Singapore Real Estate and Property

Tuesday, July 29, 2008

Dubai's Emaar hit by US housing slump

July 29, 2008
Dubai's Emaar hit by US housing slump
'Development properties' forces S$61m writedown

(DUBAI) Emaar Properties PJSC, the Middle East's largest real-estate
developer, wrote down 165 million dirhams (S$61 million) related to
its US unit in the second quarter, Al Mal Capital PSC said, citing an
analyst call.

The company's gross profit included a writedown related to
its 'development properties' at John Laing Homes, while goodwill was
unaffected, Al Mal said over the weekend.

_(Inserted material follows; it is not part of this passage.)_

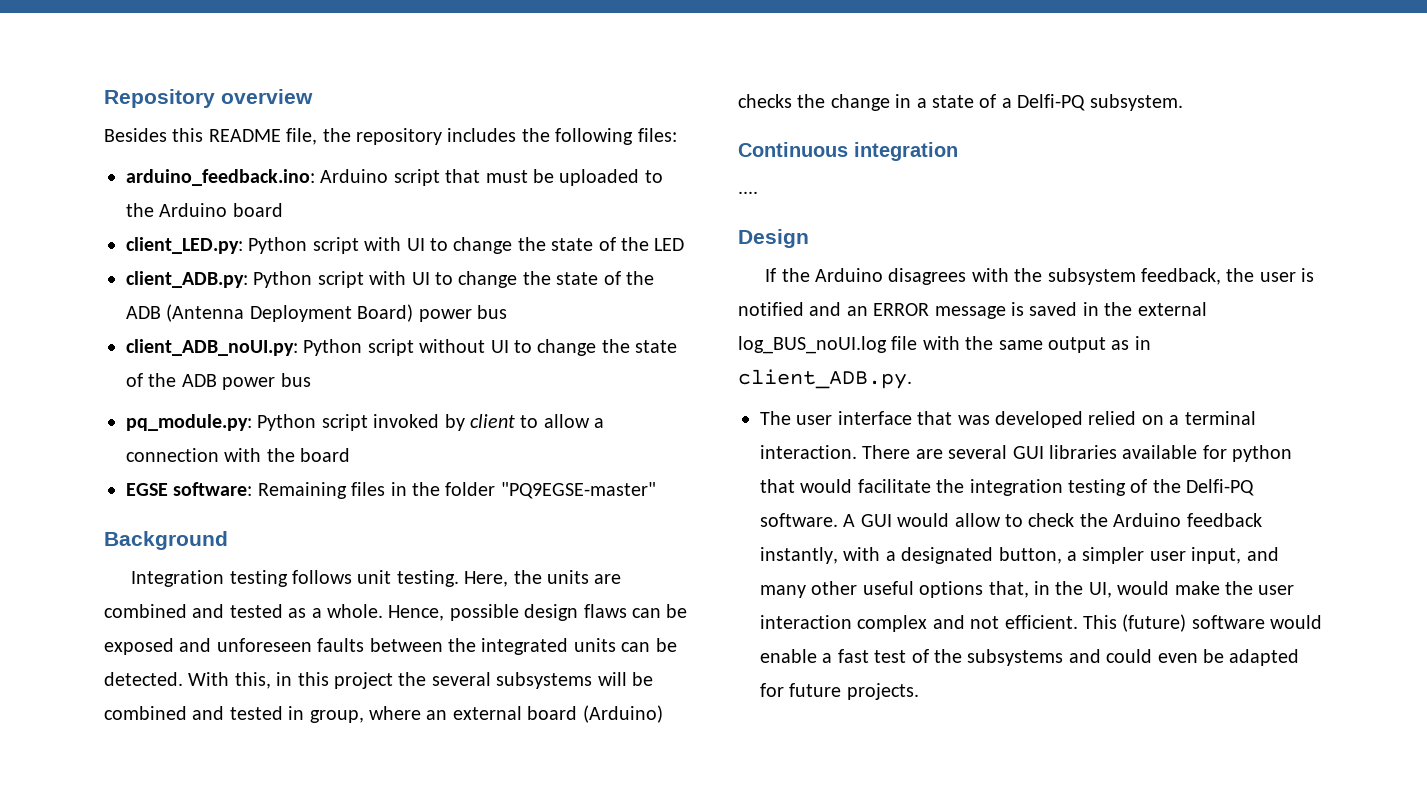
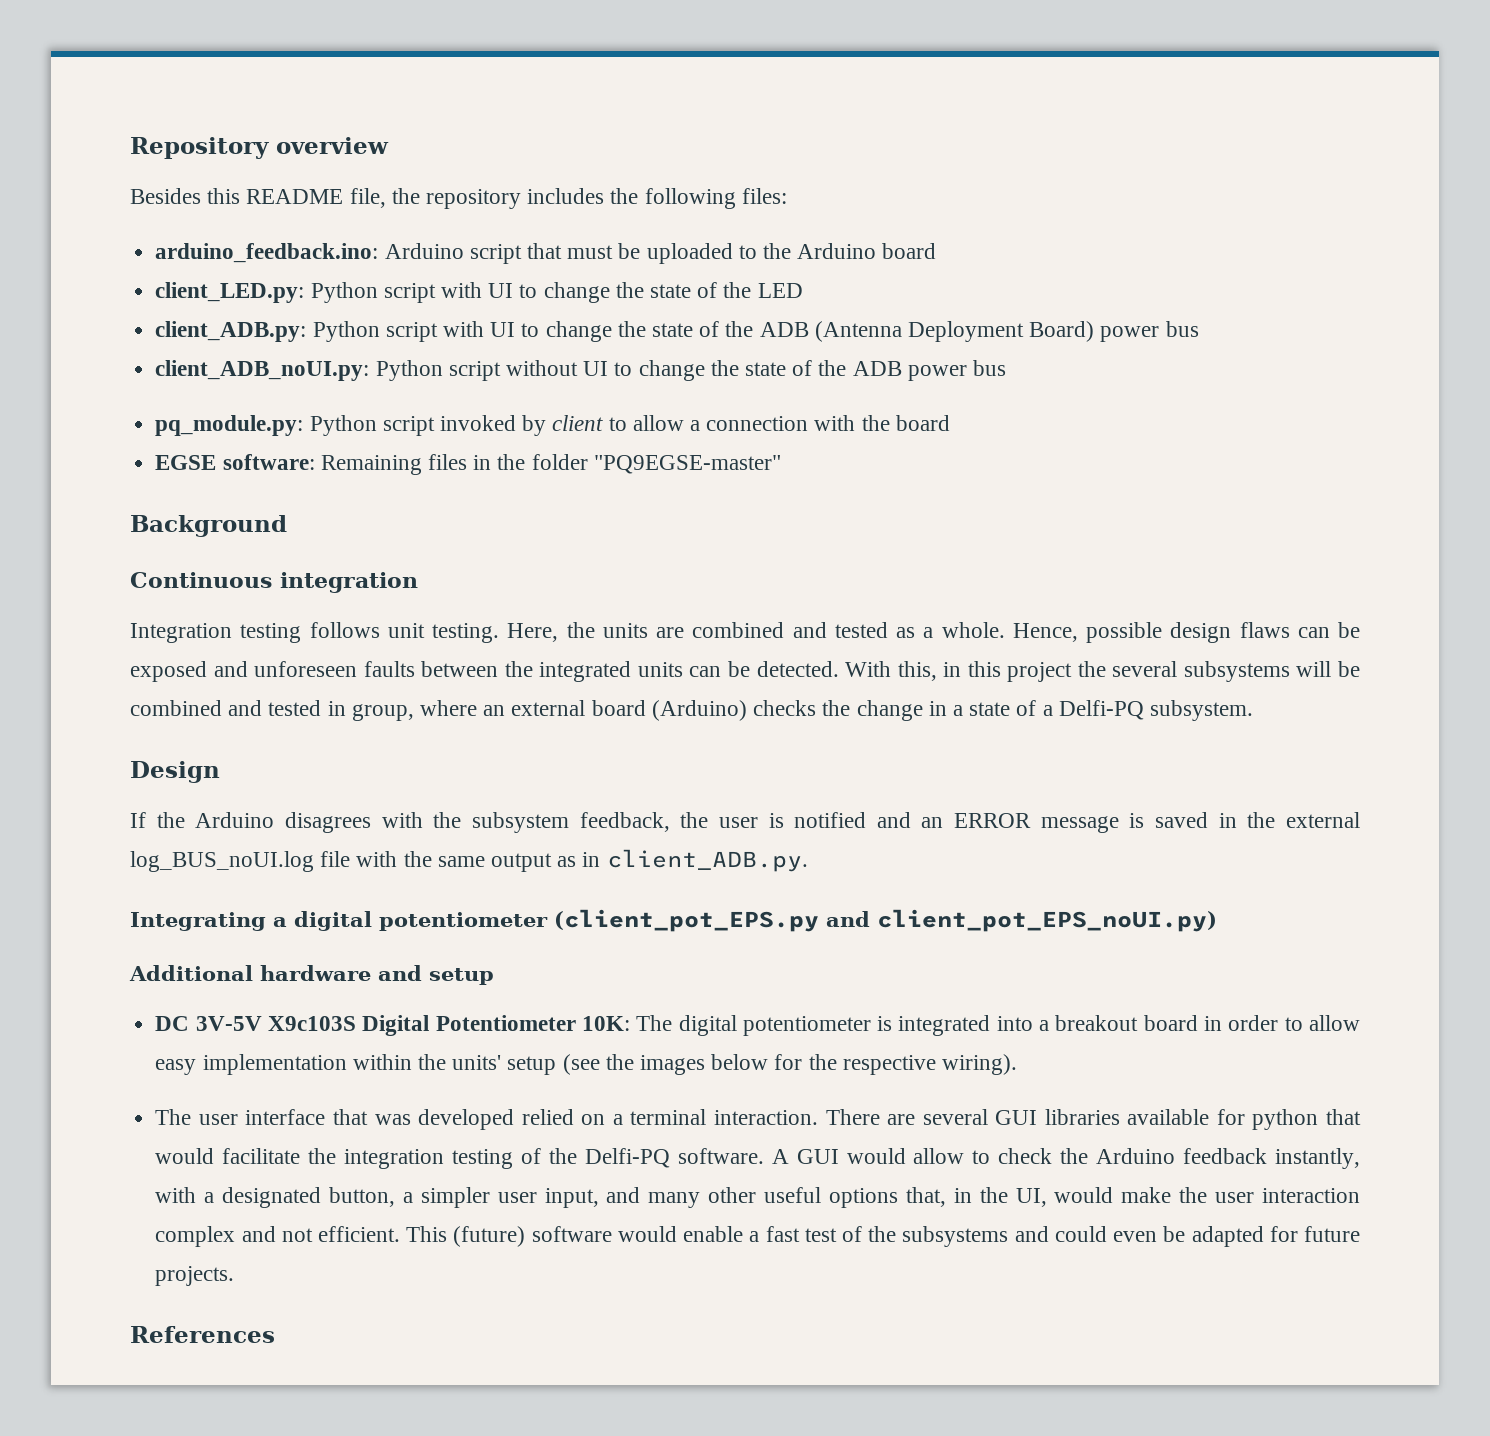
(228, 540) none -> [130,572,418,593] // Continuous integration
[738,142,958,161] [738,191,758,194] // Continuous integration // .... -> (1253, 710) none
(912, 379) none -> [130,909,1217,932] [129,965,494,985] [155,1015,1361,1036] [155,1054,1018,1075] // Integrating a digital potentiometer (client_pot_EPS.py and client_pot_EPS_noUI.py) // Additional hardware and setup // DC 3V-5V X9c103S Digital Potentiometer 10K: The digital potentiometer is integrated into a breakout board in order to allow easy implementation within the units' setup (see the images below for the respective wiring).
(919, 691) none -> [130,1326,275,1343] // References

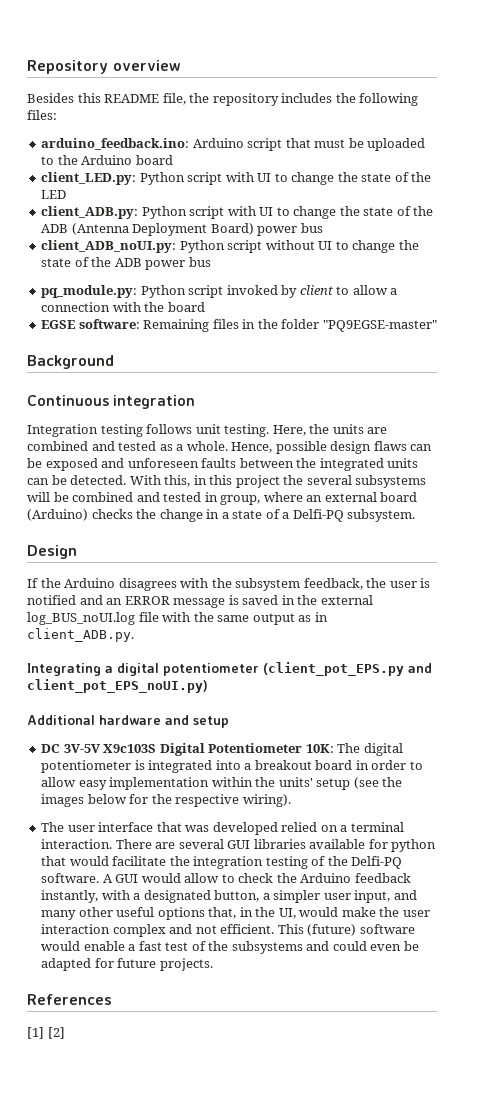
(275, 1334) none -> [27,1027,65,1039] // [1] [2]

Any writedown of goodwill in the second half will be offset by
increased profitability, the Dubai-based investment bank cited Emaar
as saying.

Emaar bought Newport Beach, California-based John Laing in 2006 for
US$1.05 billion, about a year after a five-year US housing boom
peaked.

The nation is now in its worst housing slump since the Great
Depression.

Emaar had goodwill of 2.5 billion dirhams for its US operations at
the end of last year.

One third of this amount may be written down this year, Stefan
Schurman, analyst at EFG-Hermes Holdings SAE, Egypt's largest
investment bank, said in a note issued earlier this month.

The Dubai-based company expanded its land bank in Turkey by
approximately 73,500 square metres in the second quarter, at a cost
of 400 million dirhams, Al Mal said.

Emaar sold 73 per cent of the international units released in the
second quarter, Al Mal said.

Emaar is building the Burj Dubai, the world's tallest tower, and
plans to construct six hotels, a theme park as well as 1,200
apartments as part of the Las Vegas-style Bawadi project in the
desert outside Dubai.

The company, in which the Dubai government is the largest
shareholder, is expanding into countries including India and Egypt to
become less dependent on its home market.

The developer's second-quarter profit rose 6.4 per cent as costs fell
and revenue stayed almost unchanged.